La plupart des affaires promotionnelles sont épisodiques : un salon, un tournoi de golf, un anniversaire. Le commerce des concessionnaires ne l’est pas. Il est lié au volume d’unités livrées, donc il se répète à son propre rythme, campagne ou pas.
La mécanique du compte
Chaque véhicule livré produit une pile de documents que le client doit rapporter : contrat de vente, livret de garantie, immatriculation, attestation d’assurance, entente de financement, carnet d’entretien. Les remettre en vrac n’est pas une option ; le concessionnaire achète donc de quoi les contenir. Cet achat est déclenché par les livraisons, pas par un budget de marketing — ce qui explique qu’il survive aux trimestres où le budget de marketing, lui, ne survit pas.

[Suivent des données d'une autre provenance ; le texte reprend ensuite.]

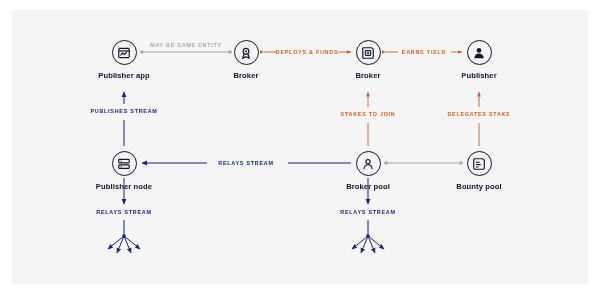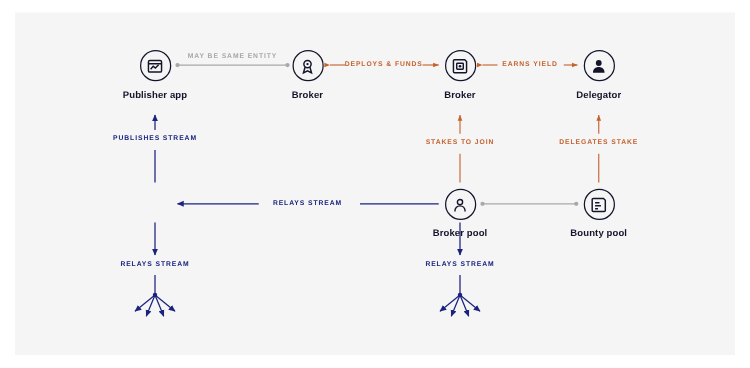--- a/index.html
+++ b/index.html
@@ -195,23 +195,34 @@
     <div class="caption">Broker</div>
   </div>
 
   <div class="node" style="left:479px; top:40px;">
     <div class="disc">
       <svg width="14" height="14" viewBox="0 0 24 24" fill="none" stroke="#14142b" stroke-width="2">
         <circle cx="12" cy="7.5" r="4" fill="#14142b" stroke="none"></circle>
         <path d="M4,21 C4,15.8 7.6,13 12,13 C16.4,13 20,15.8 20,21" fill="#14142b" stroke="none"></path>
       </svg>
     </div>
-    <div class="caption">Delegator</div>
-  </div>
-
+    <div class="caption">Publisher</div>
+  </div>
+
+  <div class="node" style="left:124px; top:151px;">
+    <div class="disc">
+      <svg width="14" height="14" viewBox="0 0 24 24" fill="none" stroke="#14142b" stroke-width="2">
+        <rect x="3" y="4" width="18" height="6" rx="1.4"></rect>
+        <rect x="3" y="13.5" width="18" height="6" rx="1.4"></rect>
+        <circle cx="7" cy="7" r="1.1" fill="#14142b" stroke="none"></circle>
+        <circle cx="7" cy="16.5" r="1.1" fill="#14142b" stroke="none"></circle>
+      </svg>
+    </div>
+    <div class="caption">Publisher node</div>
+  </div>
 
   <div class="node" style="left:368px; top:151px;">
     <div class="disc">
       <svg width="14" height="14" viewBox="0 0 24 24" fill="none" stroke="#14142b" stroke-width="1.9">
         <circle cx="12" cy="8" r="3.6"></circle>
         <path d="M5,21 C5,16 8.2,13.2 12,13.2 C15.8,13.2 19,16 19,21"></path>
       </svg>
     </div>
     <div class="caption">Broker pool</div>
   </div>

Un concessionnaire qui livre 60 véhicules par mois consomme 720 porte-garanties par année sans que personne n’ait à en décider. Ajoutez les porte-immatriculations, les étiquettes à clés et les porte-clés d’antivol de roue, et le compte a un plancher.
C’est le dernier objet de la vente
Le client ne relira pas le livret de garantie. Il ouvrira cet étui dans un coffre à gants pendant des années — à un contrôle routier, au renouvellement d’assurance, à la frontière. Peu d’objets promotionnels obtiennent une telle durée d’exposition, et presque aucun ne se trouve exactement là où se décide le prochain rendez-vous d’entretien.
C’est pourquoi la bonne spécification n’est pas l’étui le moins cher : c’est celui qui ferme encore correctement la quatrième année.

Ce qu’il faut préciser
- Le format suit la paperasse. Trois volets pour une pochette de livraison complète ; un simple deux-pochettes là où la province ou l’État délivre moins de documents ; un soufflet extensible quand les dossiers de financement sont épais.
- La matière. Vinyle pour le volume et l’entretien. Cuirette pour le luxe et les bannières haut de gamme, où l’étui fait partie du cérémonial de livraison.
- Les pochettes à cartes. Une fente met le nom du conseiller aux ventes dans le coffre à gants. Une deuxième y met celui de l’aviseur technique.
- La fermeture. Velcro ou rabat pour tout ce qui sera transporté ; ouverture libre pour ce qui reste dans le coffre à gants.
- Le marquage. Le marquage à chaud est la valeur sûre. Les concessions de groupe ont souvent besoin de la marque du groupe et du nom du point de vente : prévoyez deux frappes ou une matrice qui porte les deux.
Les lignes voisines
Dès qu’un concessionnaire achète des porte-garanties, le même acheteur signe pour les porte-immatriculations, les porte-antivols de roue, les enveloppes de transit, les étiquettes à clés, les porte-rappels d’entretien et les pochettes d’affichage de salle de montre. Une seule relation, un seul processus d’approbation, un seul fichier graphique — et une ligne de commande plus longue chaque fois.
Comment amorcer la conversation
Pas avec un catalogue. Demandez ce qu’on remet actuellement au client à la livraison, et demandez à le voir. Dans la plupart des concessions, c’est un article générique au logo du constructeur, ou un article commandé il y a trois ans par quelqu’un qui n’y travaille plus. Apportez un échantillon marqué dans leur feuille et leur matière : la comparaison plaide mieux qu’une liste de prix.
Les articles promotionnels se budgètent. Les consommables de livraison se recommandent. Le second est le meilleur compte.